=== PROBLEM DETAILS ===
Scan the lines below and report each one containing "right" by copying it.

=== RECORDS SHOWN ===
-*-*-
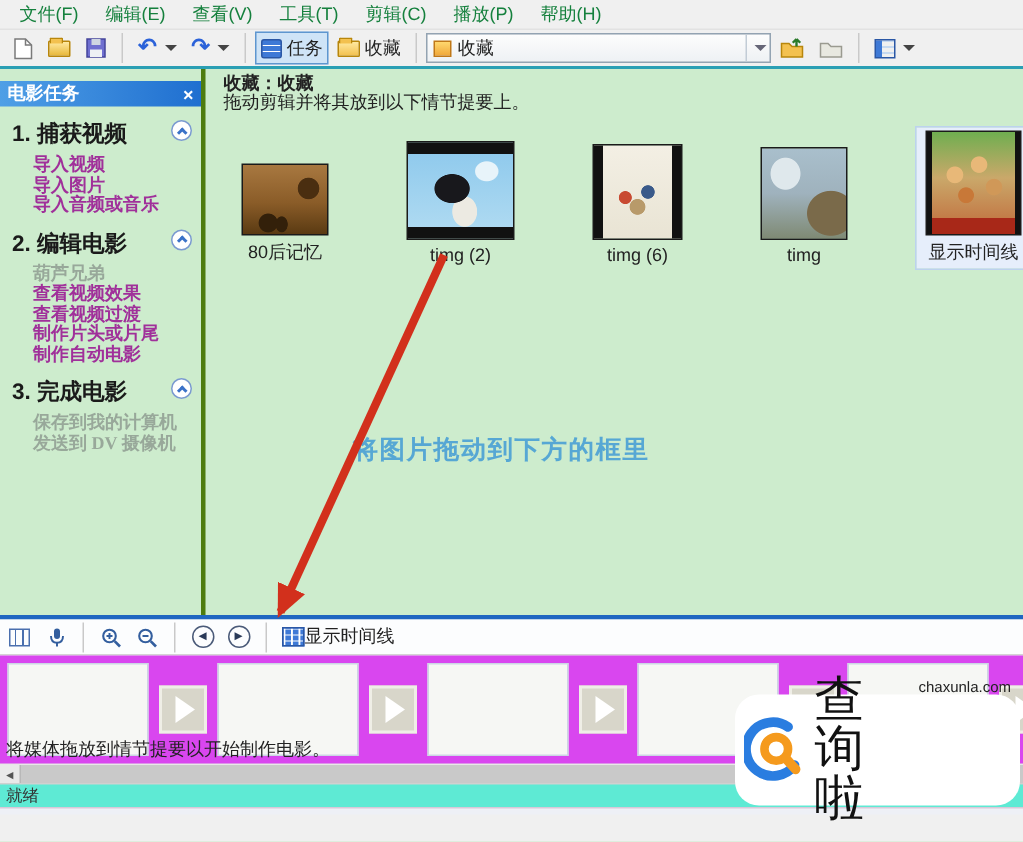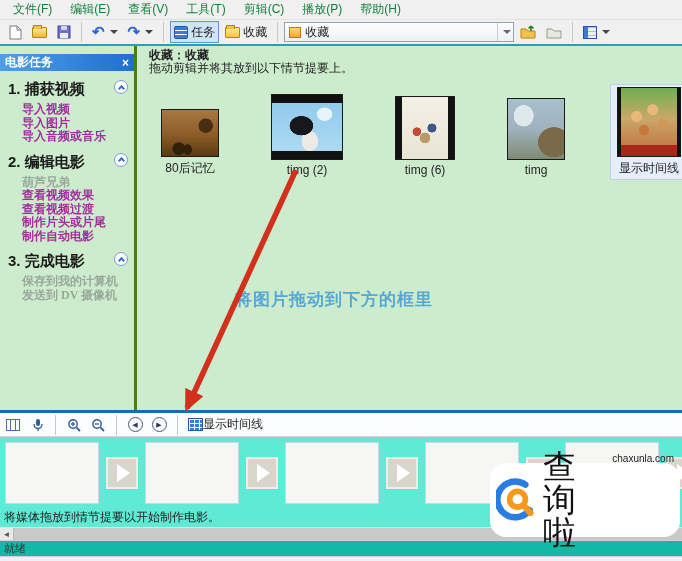--- a/index.html
+++ b/index.html
@@ -93,32 +93,32 @@
   .ttoolbar { height:24px; background:#fcfdfe; border-bottom:1px solid #d4d4d4; display:flex; align-items:center; padding-left:3px; gap:4px; }
   .tt-btn { height:20px; min-width:20px; display:flex; align-items:center; justify-content:center; gap:0; padding:0 2px; }
   .round-btn { width:15px; height:15px; border-radius:50%; border:1px solid #4a5a78; color:#2a3a58; font-size:7px; display:flex; align-items:center; justify-content:center; line-height:1; }
   .tl-icon { width:15px; height:13px; background:#3e79d6; border:1px solid #2a57a5;
     background-image:linear-gradient(90deg,#fff 1px, transparent 1px), linear-gradient(#fff 1px, transparent 1px);
     background-size:5px 100%, 100% 4px; }
   .sbv-icon { width:14px; height:12px; border:1px solid #4a6fae; background:
     linear-gradient(90deg, transparent 3px, #4a6fae 3px 4px, transparent 4px 8px, #4a6fae 8px 9px, transparent 9px); }
 
   
-  .storyboard { height:90px; background:#5eead4; position:relative; overflow:hidden; }
+  .storyboard { height:72px; background:#d946ef; position:relative; overflow:hidden; }
   .sb-track { display:flex; align-items:flex-start; gap:7px; padding:5px 0 0 5px; }
   .frame { width:94px; height:62px; background:#f6f7f4; border:1px solid #ccd6e4; flex:none; }
   .trans { width:32px; height:32px; margin-top:15px; background:#d8d6ca; border:2px solid #efeee6; flex:none; display:flex; align-items:center; justify-content:center; }
   .trans::after { content:""; width:0; height:0; border-left:13px solid #fff; border-top:9px solid transparent; border-bottom:9px solid transparent; margin-left:3px; }
   .sb-hint { position:absolute; left:4px; bottom:1px; font-size:12px; color:#222; }
 
   
   .hscroll { height:13px; display:flex; background:#c9c9c9; border-top:1px solid #e8e8e8; }
   .hs-btn { width:14px; height:100%; background:#e9e9e9; color:#555; font-size:8px; display:flex; align-items:center; justify-content:center; border-right:1px solid #b8b8b8; }
   .hs-track { flex:1; }
-  .statusbar { height:16px; background:#14b8a6; border-top:1px solid #d0d0d0; display:flex; align-items:center; padding-left:4px; font-size:11px; color:#333; }
+  .statusbar { height:16px; background:#5eead4; border-top:1px solid #d0d0d0; display:flex; align-items:center; padding-left:4px; font-size:11px; color:#333; }
   .bottom-filler { height:5px; background:#eef0f6; border-top:1px solid #d8c8d8; }
 
   
   .arrow-overlay { position:absolute; left:0; top:0; width:682px; height:561px; pointer-events:none; z-index:40; }
   .watermark { position:absolute; right:2px; bottom:24px; width:190px; height:74px; background:#fff; border-radius:16px; z-index:45; display:flex; align-items:center; padding:4px 6px 4px 6px; gap:4px; }
   .wm-text { display:flex; flex-direction:row; align-items:flex-start; line-height:1; }
   .wm-brand { font-family:"Liberation Serif", serif; font-size:33px; color:#111; letter-spacing:2px; }
   .wm-domain { font-size:10px; color:#222; margin:3px 0 0 10px; }
 </style>
 </head>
-*-*-
=== YOUR SOLUTION ===
   .hs-btn { width:14px; height:100%; background:#e9e9e9; color:#555; font-size:8px; display:flex; align-items:center; justify-content:center; border-right:1px solid #b8b8b8; }
   .watermark { position:absolute; right:2px; bottom:24px; width:190px; height:74px; background:#fff; border-radius:16px; z-index:45; display:flex; align-items:center; padding:4px 6px 4px 6px; gap:4px; }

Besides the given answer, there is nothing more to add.